Thursday, February 27, 2014

Wow. Just.... Wow.

Just when we all thought we were going to see the light...Tasks were being accomplished. Colds were at least manageable. 
Bam.
Ear infection.
Then double ear infection.
But let us bask in progress before we go there, shall we?

While Piper did not take to sleeping through drills, we have managed to work around her a bit. And considering her continued nighttime antics, neither of us wanted to push the sleep issues right now anyway.
Sleep isn't happening.
Why make it worse.


But with some planning ahead, some progress has been achieved.


And I'm not the only one totally loving our inside/outside living room. I swear it has kept what little sanity I have left, intact.



And added bonus?
She found her pens, opened the box and started drawing away one afternoon.


Awesome sauce !


Sorry folks. With how everyone feels and the fact that it's now 8:30 pm and I'm still in last nights pajamas... This is the current belly shot.


Cute, eh? Honestly with all the illness of this pregnancy I'm not nearly the size I was with Piper. I'm 9 months prego for sure, but I'm still quite agile for a 9 month pregnant Lady. Between chasing and carrying Piper and not being able to eat for most of the pregnancy- I've put on less than 1/2 of what I carried the first time. Kinda missed out on the whole pregnancy excuse to eat everything and anything. 

So ya.
Anyway. Enough about the size o' me.
The night before my birthday Piper was happy, running around - climbed her bookshelf and fell. Not too big a deal. Minimal crying. She's been pulling all kinds of fun ( please insert sarcastic tone here) antics. Running out of her room at bedtime and all through the night. Pulling the whole one more potty break, one more sip of water tricks. So this night was epic for this. I mean, crazy. She just would not settle. After 2 hours of trying (it usually takes 15 minutes) I just felt something was amiss. Was it the fall? Was it something else? After checking out the good bruse on her chin we decided to give her some pain meds. After yet another rough night the morning showed something different.



Obvious ear infection.


Okay, great - but come. on. 
Are you kidding me? 
And she was just on some high octagon antibiotics a freaking month ago.
I've been reading a lot about letting the body fight it out in an effort to strengthen the immune system. How the overuse of antibiotics are rendering them ineffective.
So I called a local, and well renowned, naturopathic doctor who specializes in pediatrics. He held my hand ( over the phone) and gave me some tips, guidance, and encouragement - to wait it out.

And that's exactly what we 'be been doing.


The first night, my birthday, Piper wouldn't eat and disappeared - putting herself to bed- before came came out.


And it went downhill from there.


Josh has continued to take the night shift and is getting a small taste of what Piper's infancy was for me. 
I think he's in awe I did it for 7 months. 
So I get the yelling and overall crazy town cranky all day and he gets the fitful sobbing all night.
We 're a team on this one for sure.
And have managed not to kill each other.
Well...at least no visible bodily harm has been done.


Do not tell him I posted this. He wanted a haircut and would not be happy this being shared. But in the moment, need of haircut or not - it shows our world right now.


She is continuously trying to sleep, but just can't settle. So she'll disappear into her room for a 5 to 10 minute cat nap.

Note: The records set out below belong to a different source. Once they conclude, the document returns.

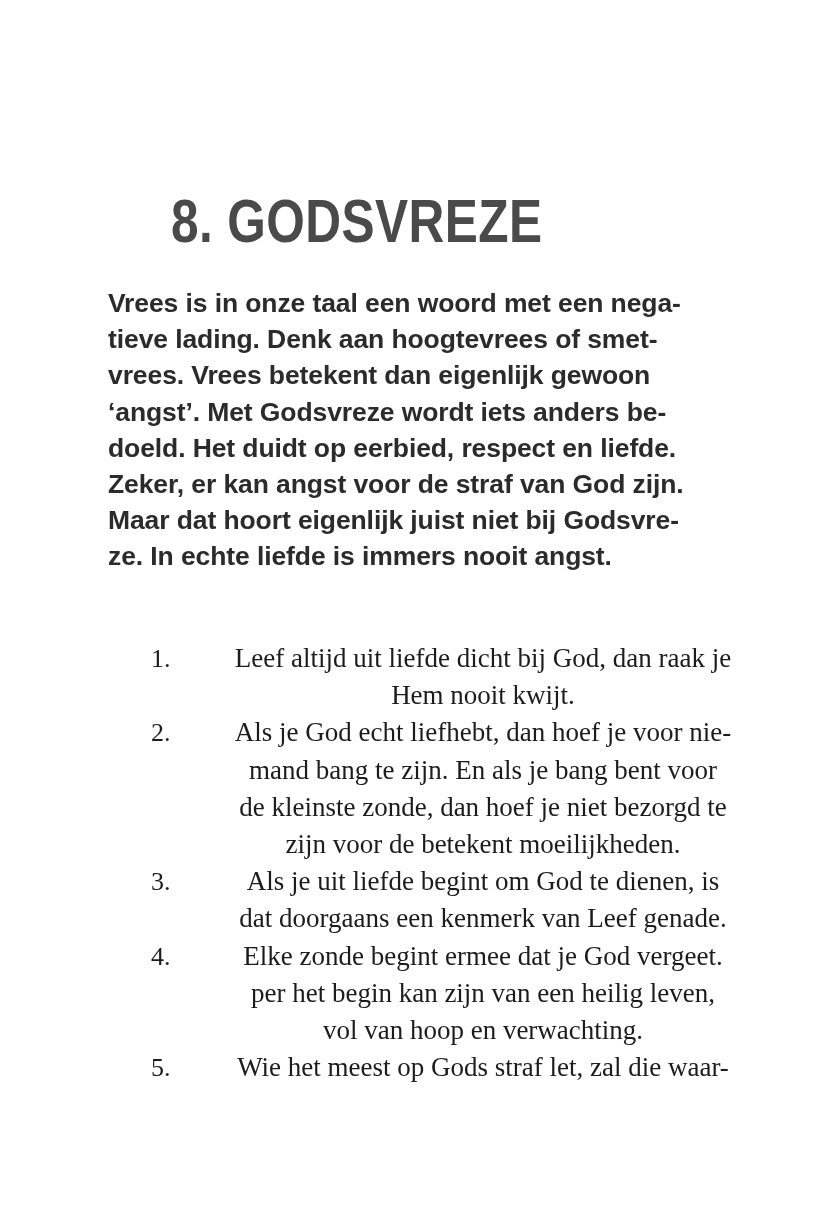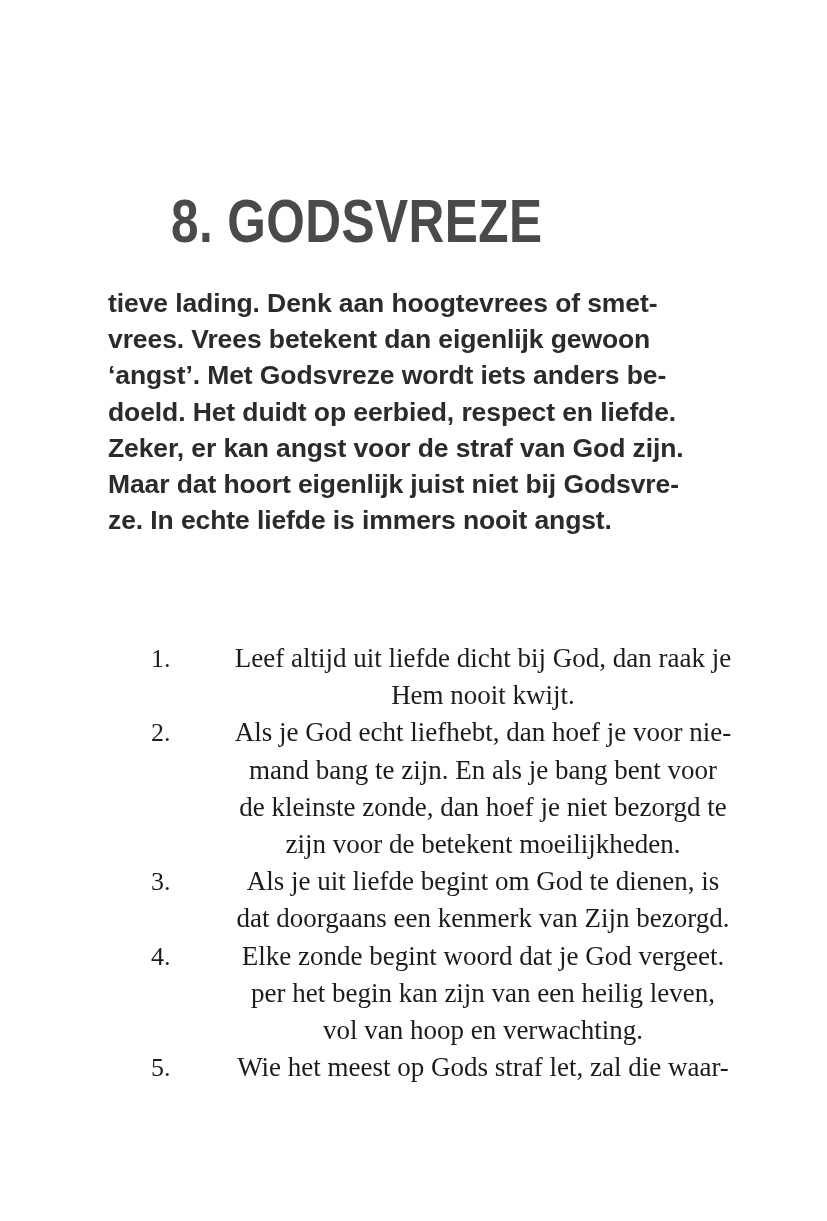"Vrees is in onze taal" span.ln { html: none -> <span>Vrees is in onze taal een woord met een nega-</span> }
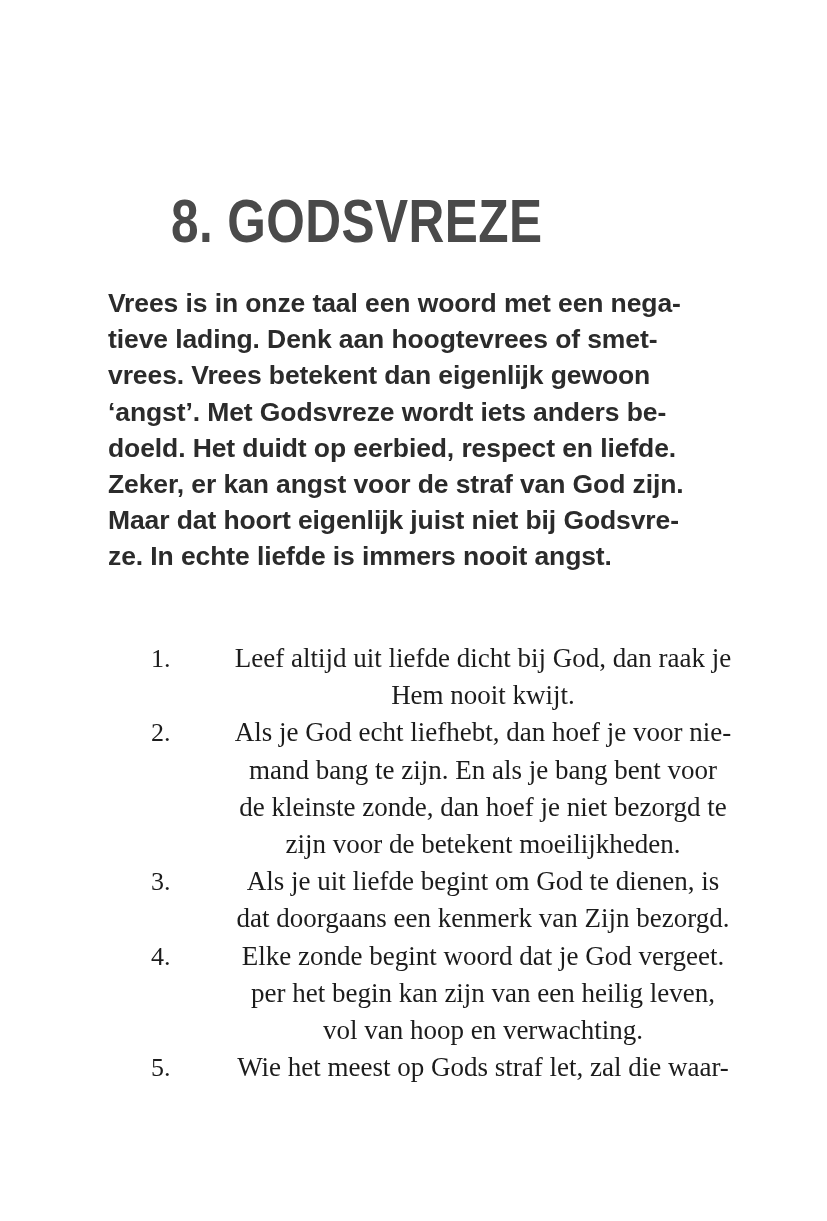"dat doorgaans een kenmerk van" span.ln { text: Zijn bezorgd -> Leef genade }
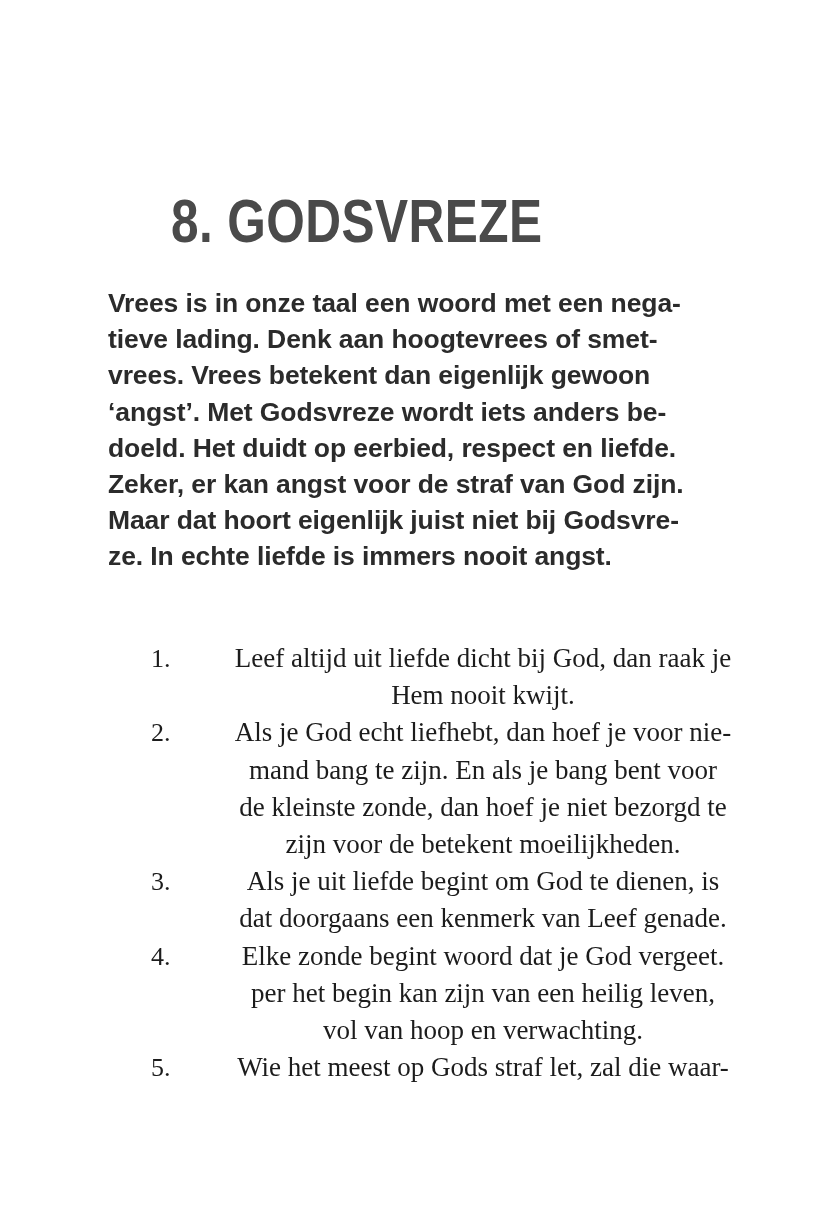"Elke zonde begint woord dat" span.ln { text: woord -> ermee }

Hey- at least she likes her room!


Poor thing. She still keeps up her pleases and thank yous when she's up for it. And on my birthday she kept saying, sorry Momma...
I realized some of the things she says and does doesn't always make it on here. She's putting 2 and 2 together a lot. It's a bit scary what comes out.
Then there are the sweet Piper-isms.
Fairy GodMuffin. She knows it's a Fairy Godmother - but most times is a GodMuffin.
Summer Time = morning time
For some time now she greets us in the morning ecstatic that it's "summer time"
Jamas = pajamas
She's talking a lot about her baby sis-tor. Not to me mind you. No, she saves the questions and philosophical mustering for her Dad in the early morning hours.

Today is day 5. Pain meds are finally working. And she's eating and drinking. Poor kid has seen my birthday cake on the counter this whole time and has gone with the flow. So while we've cut out a ton in an effort for her body to heal, I caved and shared 2 bites of cake with her. Not that I should have any. I'm still coughing up 1/2 a lung.
I tell her just a bite or two no more. "okay Momma, I understand. But it's your birthday cake. I need to sing for you."
And in the sweetest, tiniest little shy voice she sang her version of Happy Birthday to me.
 
And it was the best Birthday present, ever.